Capabilities : The Stinger LAM, like its later contemporaries, gained ten tons over the original chassis, but put this extra space and mass into excellent use. This new LAM lost no ground speed or jump range over the basic Stinger and gained extra armor protection. The weapons payload was heavily upgraded as well, with pulse lasers replacing the standard machine guns and laser. Ten double-strength heat sinks provided more than enough cooling for the array.
The end result was an extremely flexible and well-rounded light BattleMech, with the added advantage of being a capable light AeroSpcae Fighter as well. The amazingly maneuverable AirMech mode was just icing on the cake.
Deployment : The Star League Defense Force was thrilled with the Stinger LAM and ordered thousands of the design, though LexiTech could only deliver about two hundred before the Mark II STG-A5 replaced the STG-A1. While the A1 remained the provenance of the Terran Hegemony’s Royal Divisions, the A5 spread to all corners of the Inner Sphere and Periphery.
The Stinger LAM received its baptism of fire early in 2690 when rumors reached the Hegemony command of a nuclear weapons plant in Terra’s own Oort Cloud. Fearing that Periphery seccessionists were planning a terrorist strike, the SLDF scrambled a hasty attack force of Stinger LAMs and a quartet of new Wasp LAMs. With the Stingers providing aerospace superiority, the Wasps crppled the factory with their Arrow IV ATGMs. The assault went better than anyone could have expected, with every LAM returning unscathed.

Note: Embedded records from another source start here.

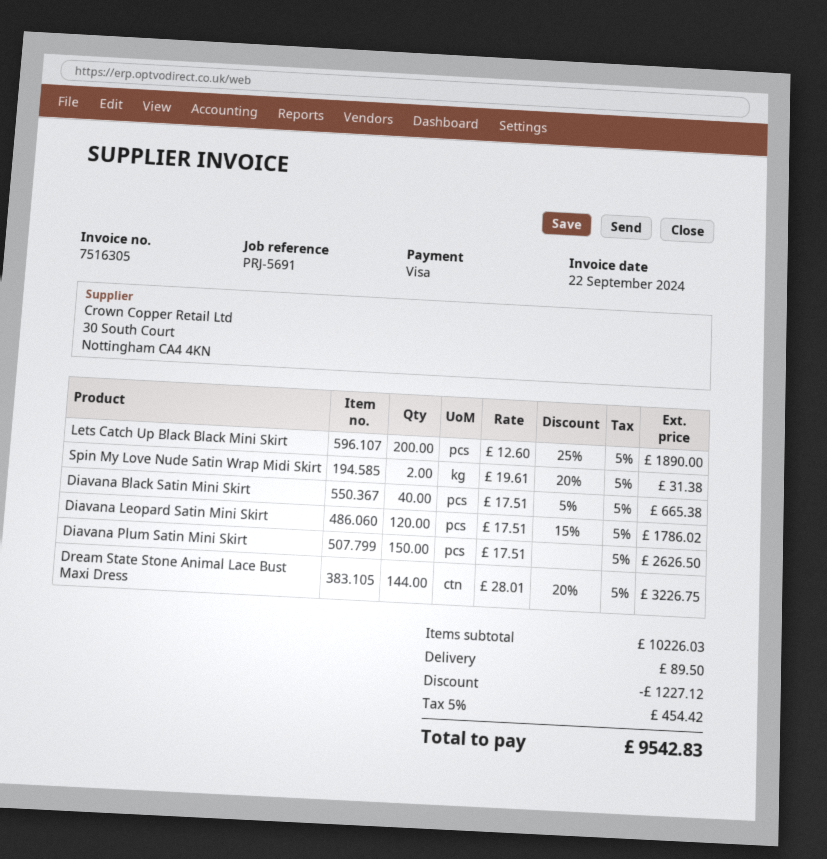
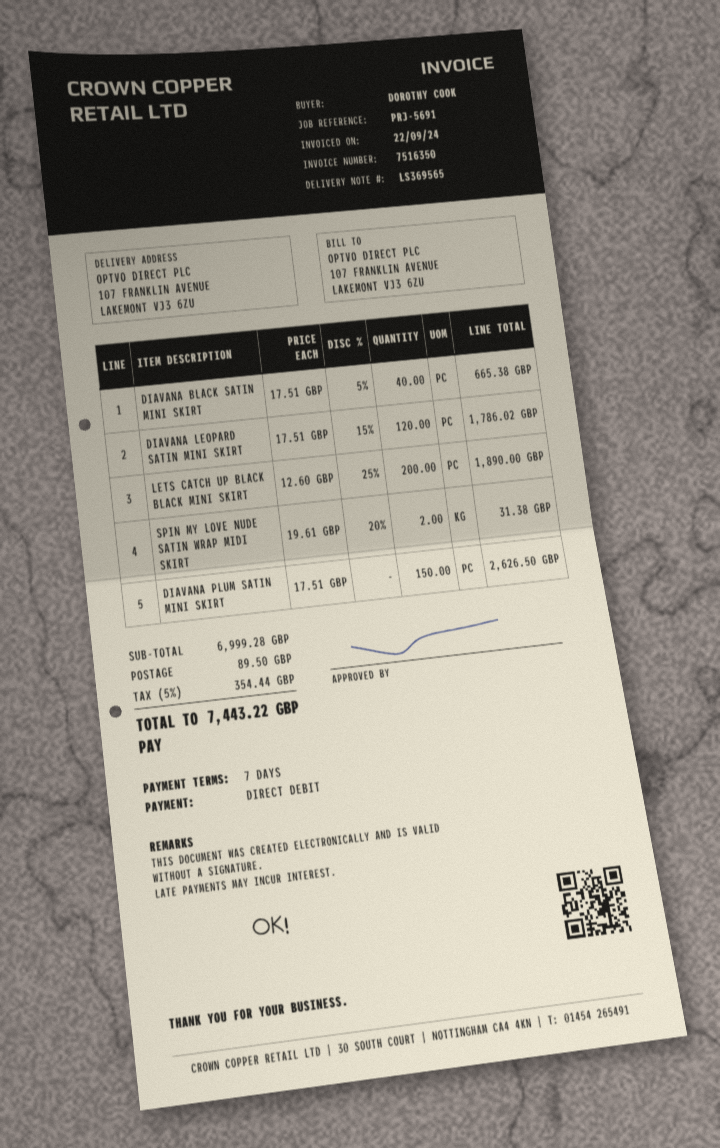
invoice number: 7516305 -> 7516350
payment method: Visa -> direct debit
Dream State Stone Animal Lace Bust Maxi Dress: 144 x 28.01 - 20% = 3226.75 -> none
subtotal: 10226.03 -> 6999.28
discount: 1227.12 -> none
tax: 5% = 454.42 -> 5% = 354.44
total: 9542.83 -> 7443.22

Variants : Interestingly, the most common variant of the Stinger LAM – the STG-A5 – was actually being designed when the SLDF put out the call for the Mark II models. While the A1 was a fine machine, it was also expensive, and LexaTech wanted to expand their production to more than just what the SLDF Royal Divisions would procure. The STG-A5 replaced its pulse lasers with a larger array of standard medium lasers and downgraded its heat sinks to standard heat versions. The SLDF wasn’t very pleased with the downgraded version, but the A5 was still a capable fast scout, and limited exposure to advanced weapons technology, to the rest of the Inner Sphere. One further variant, the STG-A10 replaced the arm-mounted medium lasers with a pair of small lasers; a version popular in the Draconis Combine.
LexaTech also drew up plans for an even more advanced Stinger LAM, built with a larger XL engine, ferro-fibrous armor, endo steel frame, and improved weapons loads and armor, but they were unable to reconcile the limitations of a Land-Air BattleMech chassis with the bulky new, though lighter-weight equipment. In recent years, some have suggested using a composite structure along with jump jets. However, since no militaries or manufacturers are seriously interested in reviving LAM production, the ideas remain theoretical.